**RECORDS TO USE**.
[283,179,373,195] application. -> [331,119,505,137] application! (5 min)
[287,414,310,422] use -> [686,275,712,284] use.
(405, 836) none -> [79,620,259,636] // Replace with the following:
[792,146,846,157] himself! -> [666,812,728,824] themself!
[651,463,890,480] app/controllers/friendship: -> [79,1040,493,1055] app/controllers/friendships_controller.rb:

==

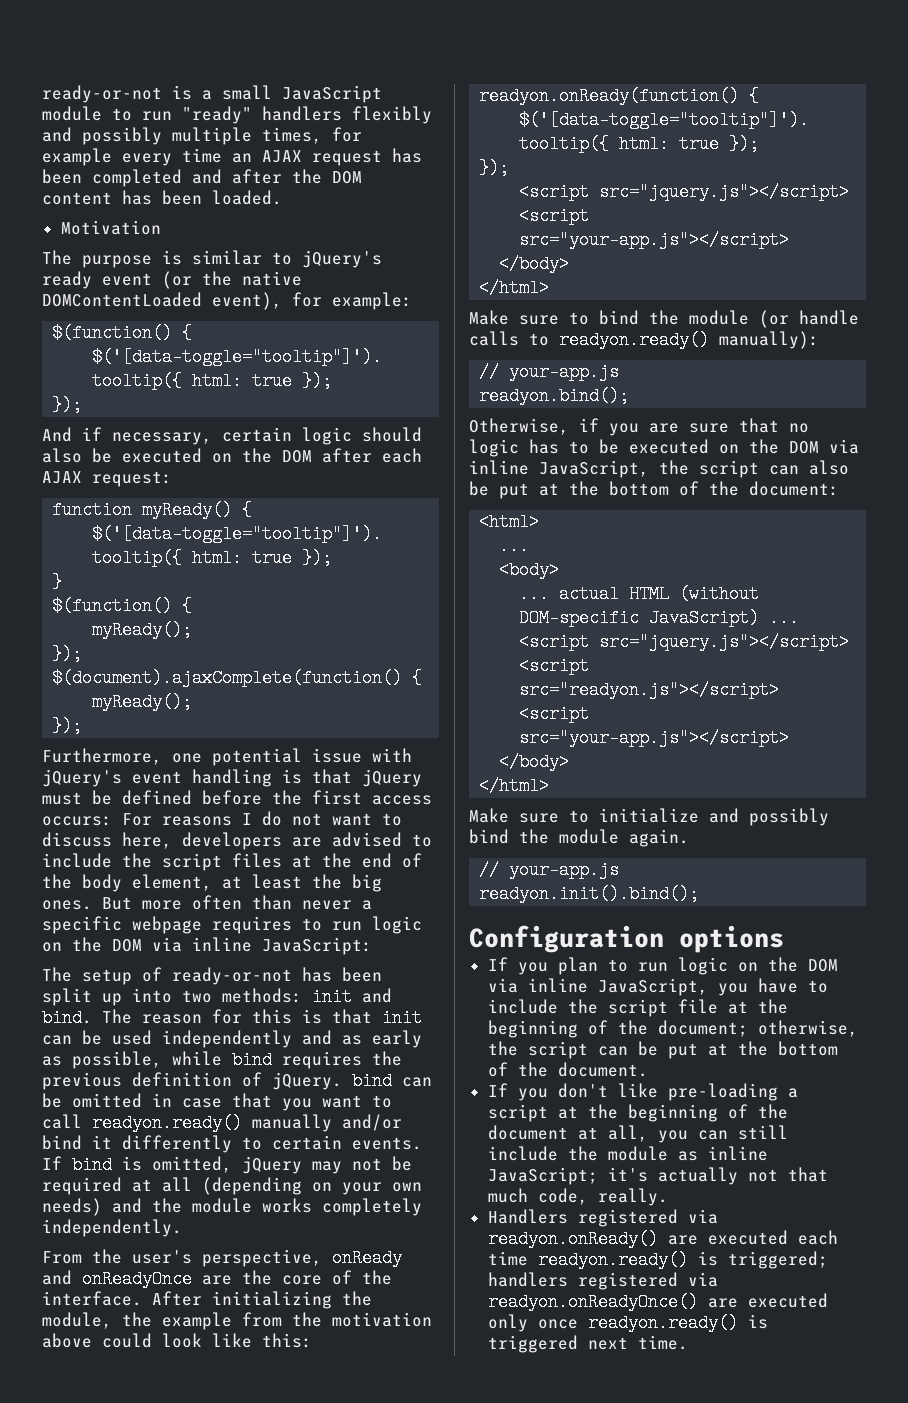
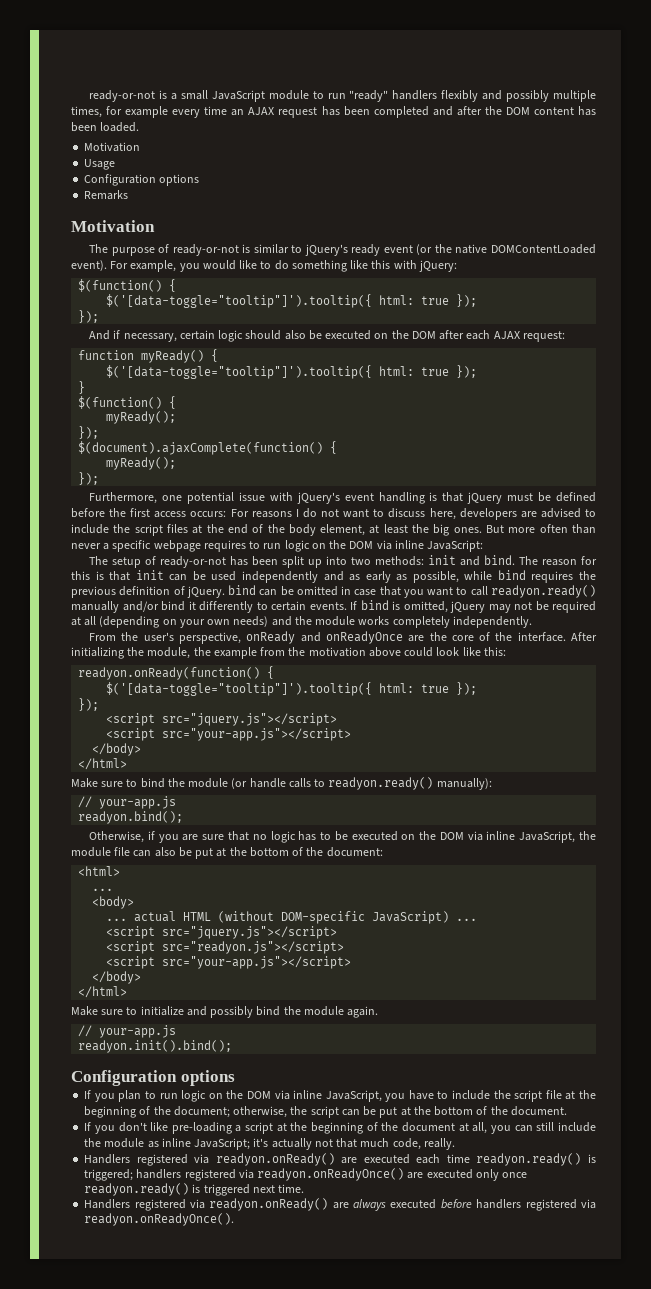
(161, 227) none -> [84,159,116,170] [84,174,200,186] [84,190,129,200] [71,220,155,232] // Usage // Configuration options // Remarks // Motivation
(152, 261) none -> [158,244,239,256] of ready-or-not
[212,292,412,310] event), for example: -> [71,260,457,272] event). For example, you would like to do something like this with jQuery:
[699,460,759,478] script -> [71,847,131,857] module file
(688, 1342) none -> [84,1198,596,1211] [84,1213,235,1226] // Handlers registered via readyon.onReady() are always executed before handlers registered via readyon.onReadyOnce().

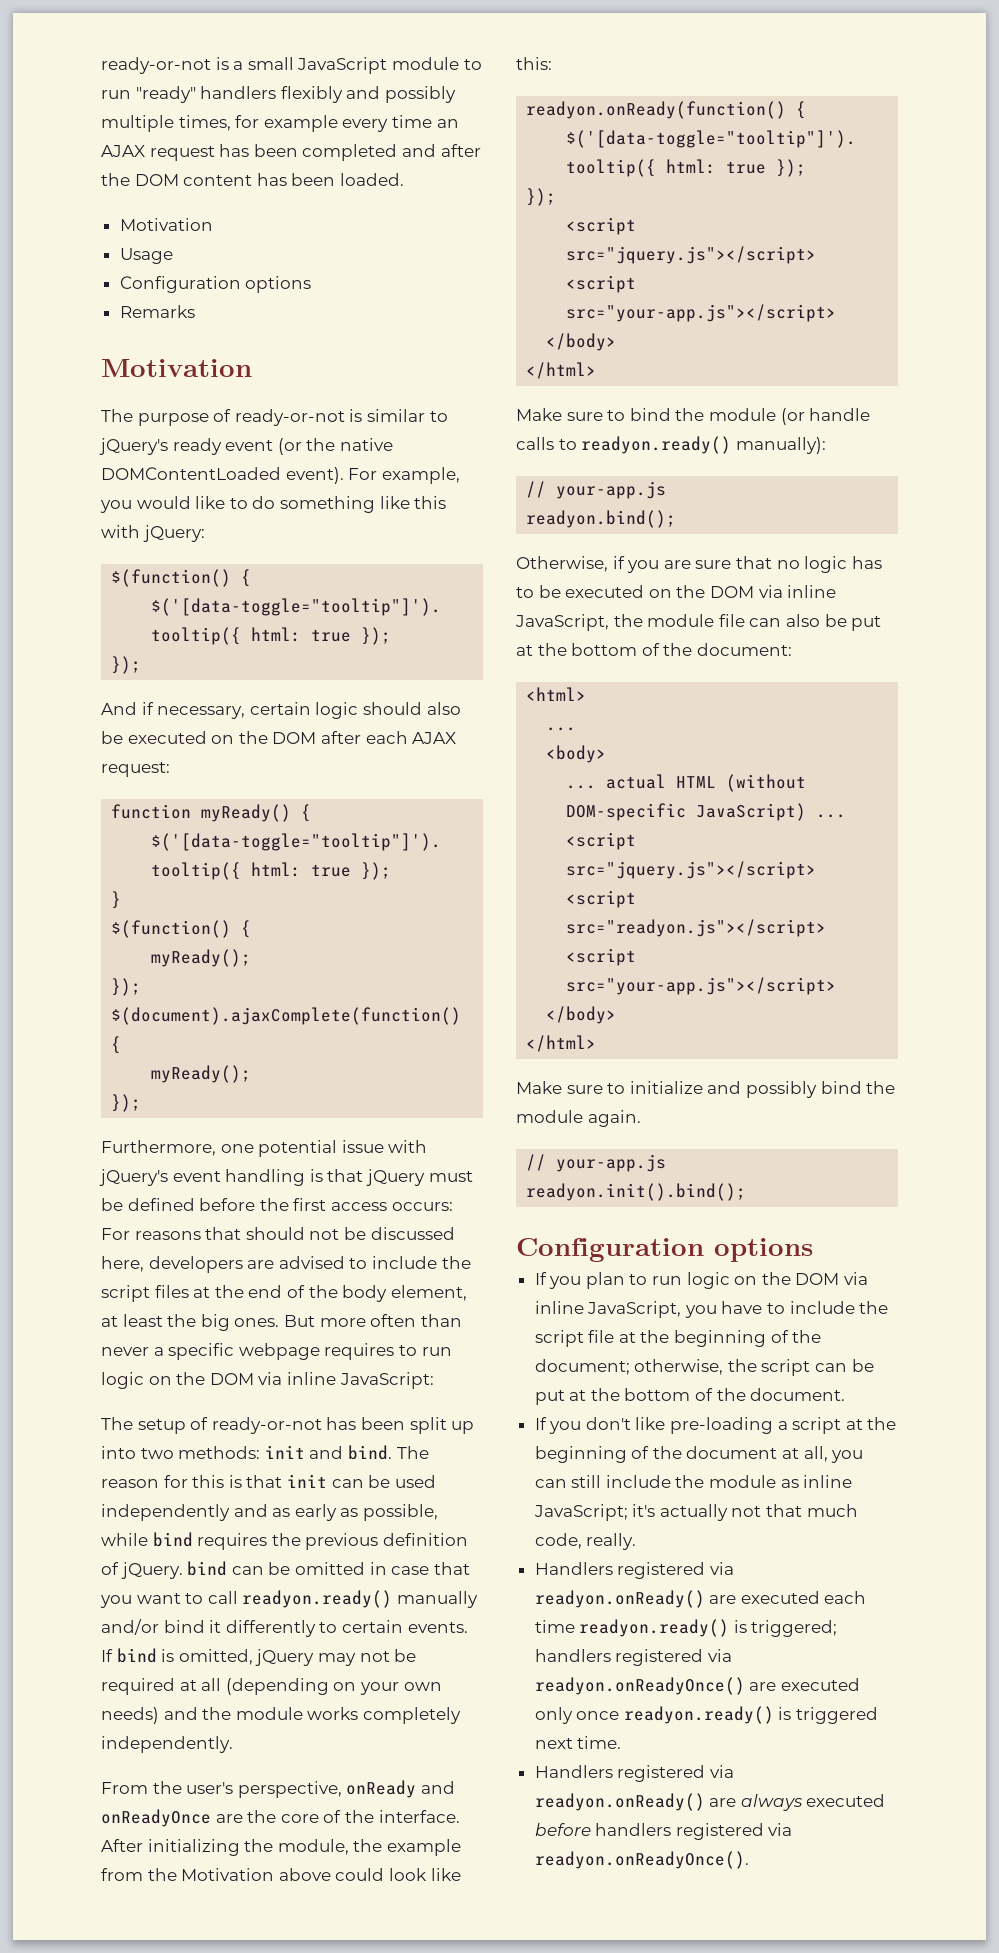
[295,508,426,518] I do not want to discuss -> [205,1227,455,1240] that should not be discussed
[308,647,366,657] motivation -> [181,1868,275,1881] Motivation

--

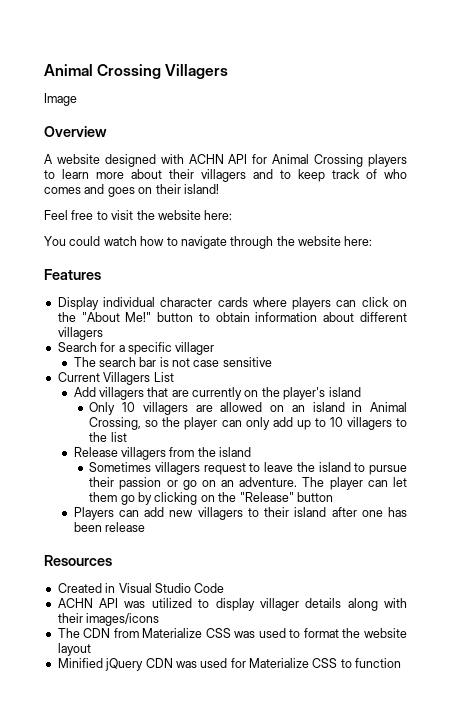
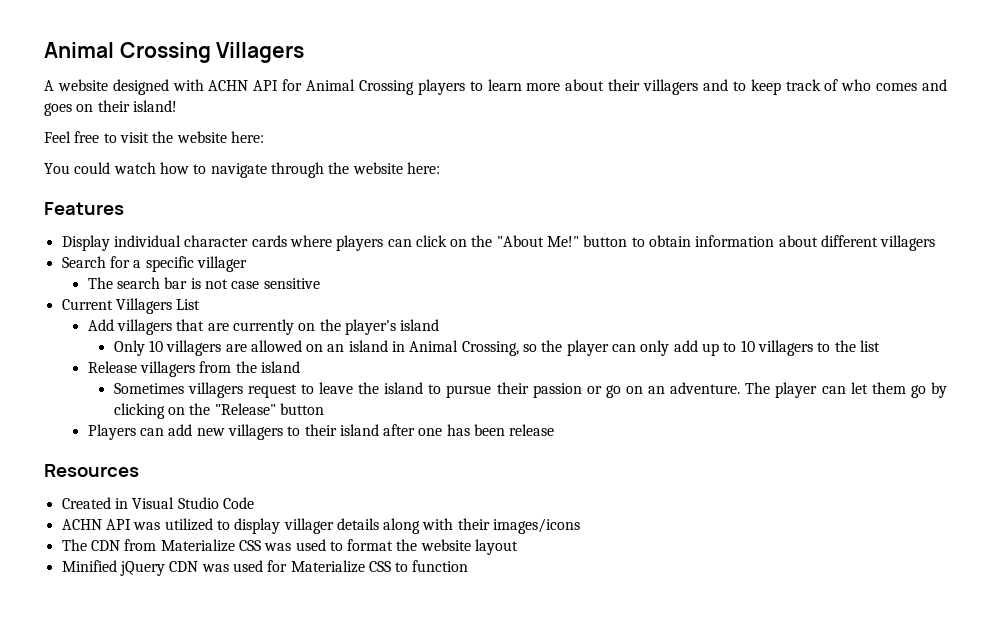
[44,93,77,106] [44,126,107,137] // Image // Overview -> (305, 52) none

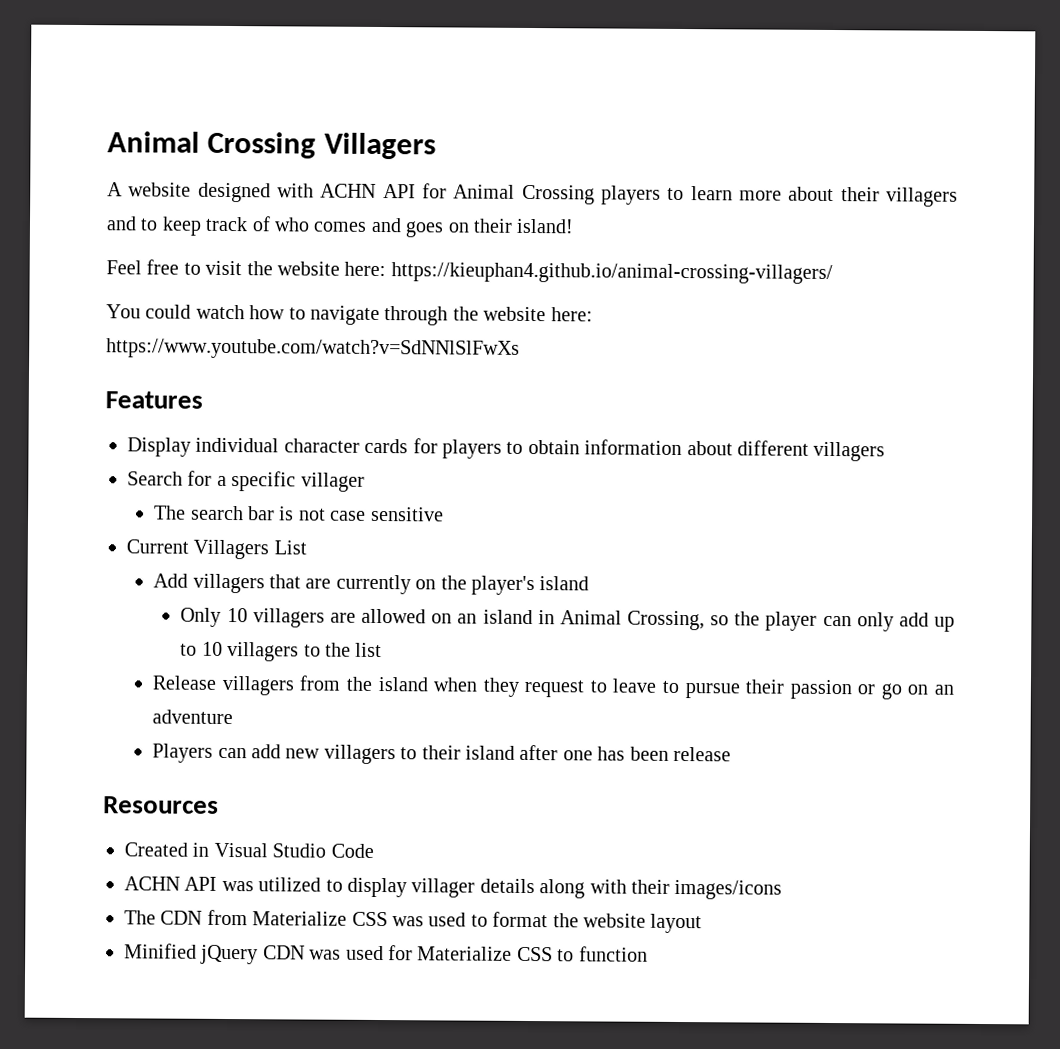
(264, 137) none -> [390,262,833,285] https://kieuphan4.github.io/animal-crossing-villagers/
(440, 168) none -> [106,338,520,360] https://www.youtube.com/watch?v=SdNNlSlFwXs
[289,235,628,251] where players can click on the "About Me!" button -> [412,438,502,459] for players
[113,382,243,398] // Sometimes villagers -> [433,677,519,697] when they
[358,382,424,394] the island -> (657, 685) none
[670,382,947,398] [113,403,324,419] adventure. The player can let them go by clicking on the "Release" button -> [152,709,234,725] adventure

**WHAT YOU SHOULD DO**. Which part of the entries opens with the line containing "(152, 261) none" and closes with the line containing "[308,647,366,657] motivation ->"? Output that part exactly, ends included, pictures excluded.

**ANSWER BELOW**.
(152, 261) none -> [158,244,239,256] of ready-or-not
[212,292,412,310] event), for example: -> [71,260,457,272] event). For example, you would like to do something like this with jQuery:
[699,460,759,478] script -> [71,847,131,857] module file
(688, 1342) none -> [84,1198,596,1211] [84,1213,235,1226] // Handlers registered via readyon.onReady() are always executed before handlers registered via readyon.onReadyOnce().

[295,508,426,518] I do not want to discuss -> [205,1227,455,1240] that should not be discussed
[308,647,366,657] motivation -> [181,1868,275,1881] Motivation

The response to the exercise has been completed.